Stored items

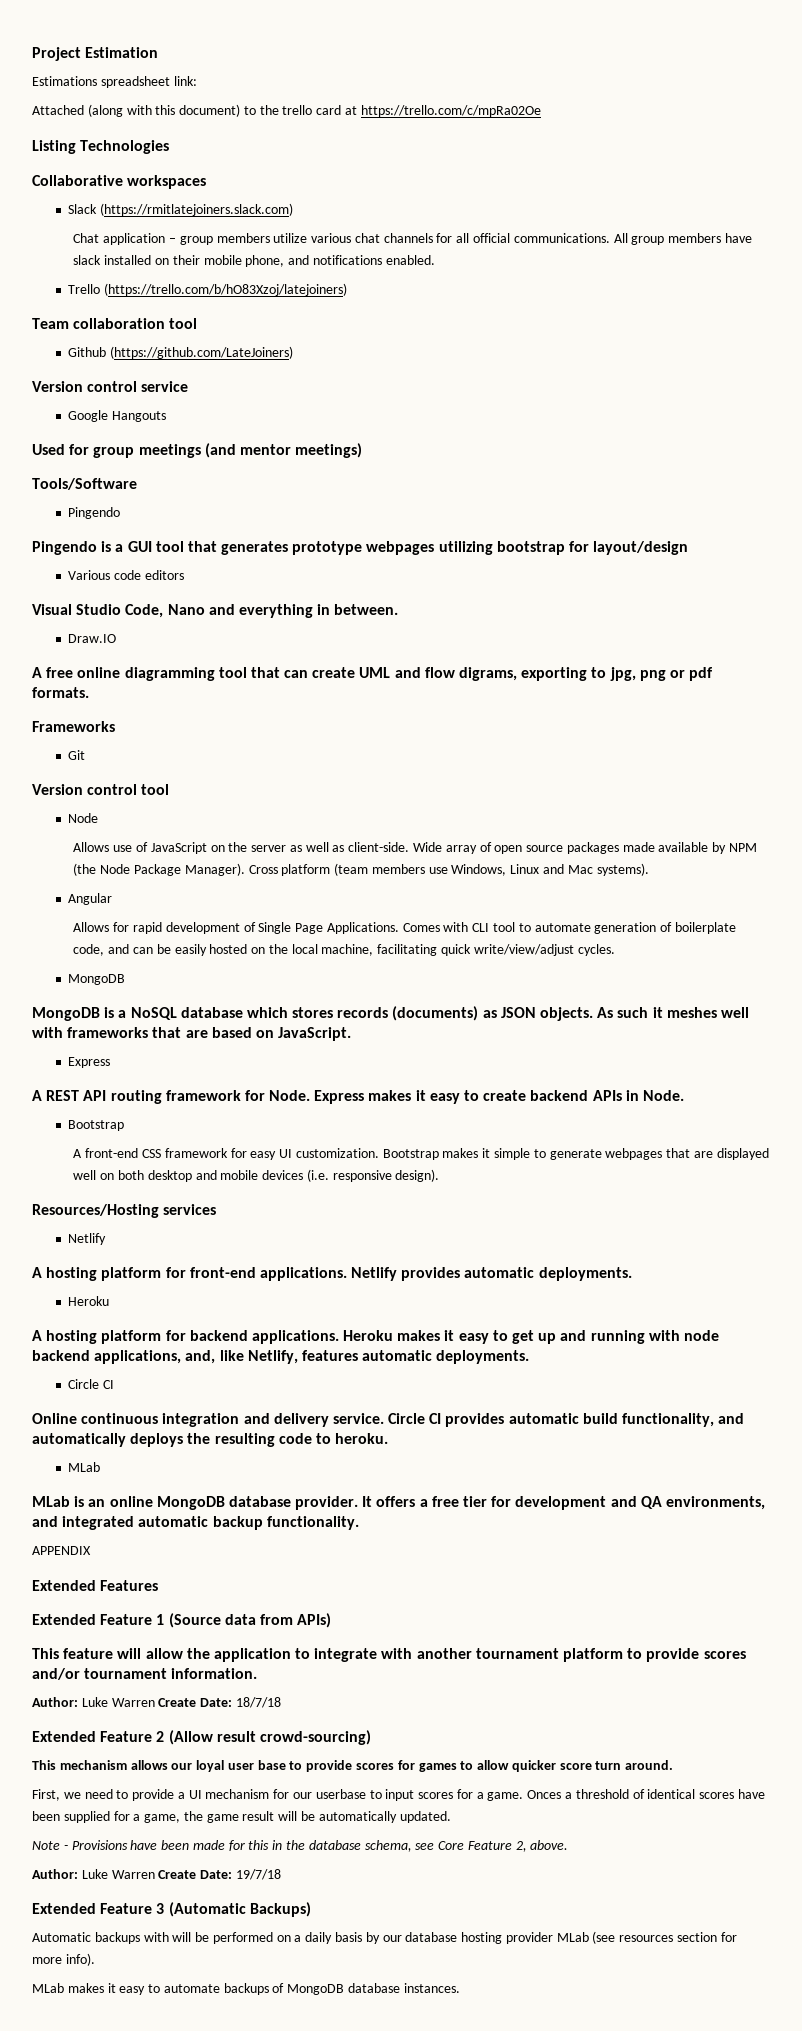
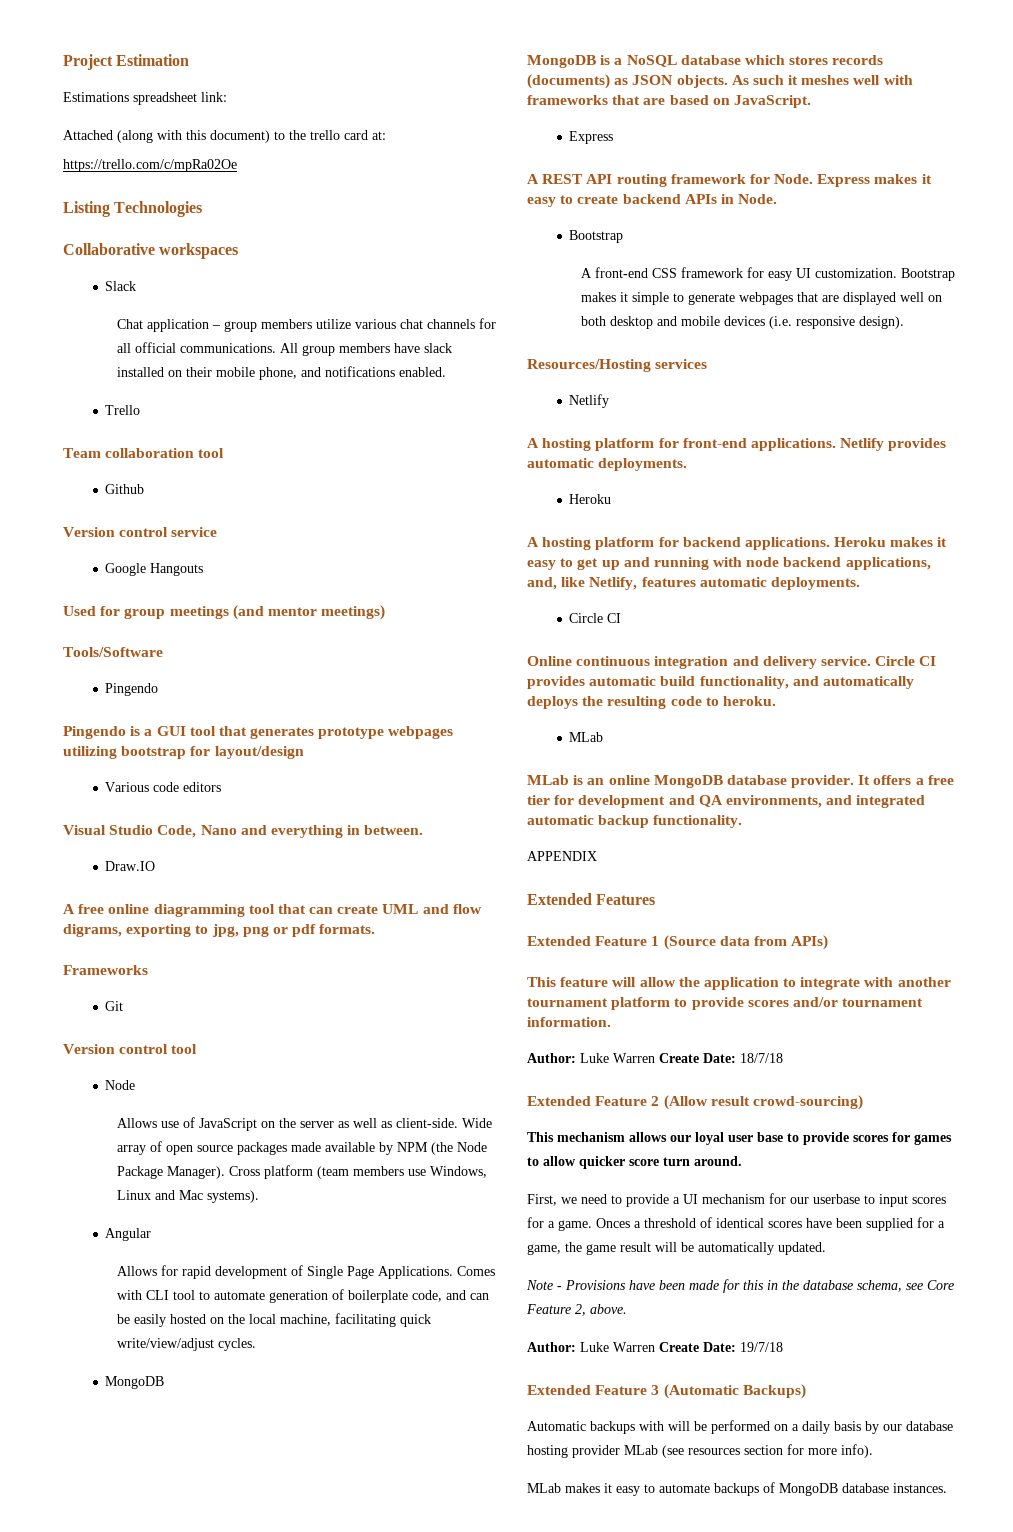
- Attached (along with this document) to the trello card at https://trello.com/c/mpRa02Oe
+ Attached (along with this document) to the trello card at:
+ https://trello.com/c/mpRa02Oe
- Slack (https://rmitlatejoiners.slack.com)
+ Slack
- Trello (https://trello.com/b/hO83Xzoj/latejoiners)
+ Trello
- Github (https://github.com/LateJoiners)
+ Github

- Assignment -
Every line of the data above is to be set down word for word, with the pictures left out.

- Output below -
- Attached (along with this document) to the trello card at https://trello.com/c/mpRa02Oe
+ Attached (along with this document) to the trello card at:
+ https://trello.com/c/mpRa02Oe
- Slack (https://rmitlatejoiners.slack.com)
+ Slack
- Trello (https://trello.com/b/hO83Xzoj/latejoiners)
+ Trello
- Github (https://github.com/LateJoiners)
+ Github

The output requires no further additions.